I am reading data in chunks using pandas.read_sql and appending to parquet file but get errors
Using pyarrow.parquet:
import pyarrow as pa
import pyarrow.parquet as pq
for chunk in pd.read_sql_query(query , conn, chunksize=10000):
table_data = pa.Table.from_pandas(chunk) #converting df to arrow
pq.write_table(table=table_data,where=file.paraquet,
use_deprecated_int96_timestamps=True,
coerce_timestamps='ms',allow_truncated_timestamps=True)
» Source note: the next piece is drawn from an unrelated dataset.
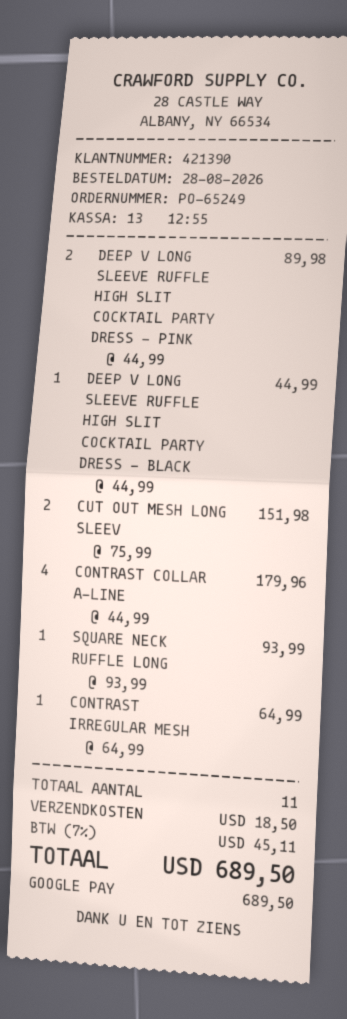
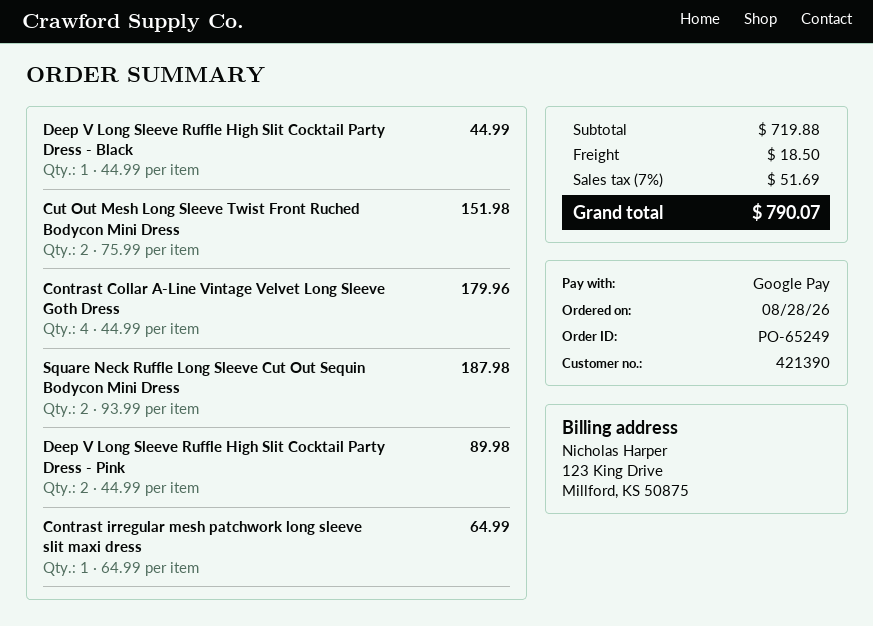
SQUARE NECK RUFFLE LONG: 1 x 93.99 = 93.99 -> 2 x 93.99 = 187.98
tax: 7% = 45.11 -> 7% = 51.69
total: 689.50 -> 790.07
Getting the following error:
File "pyarrow\_parquet.pyx", line 1427, in pyarrow._parquet.ParquetWriter.__cinit__
File "pyarrow\error.pxi", line 120, in pyarrow.lib.check_status
pyarrow.lib.ArrowNotImplementedError: Unhandled type for Arrow to Parquet schema conversion: duration[ns]
using fast parquet:
from fastparquet import write
for chunk in pd.read_sql_query(query , conn, chunksize=10000):
with open(os.path.join(download_location, file_name+ '.parquet'),mode="a+") as f:
write(filename=f.name,data=chunk,append=True)
Getting following error:
raise ValueError("Can't infer object conversion type: %s" % head)
ValueError: Can't infer object conversion type: 0 2021-09-06
Is there any solution which converts pandas dataframe to parquet file (append mode) without datetime columns issue?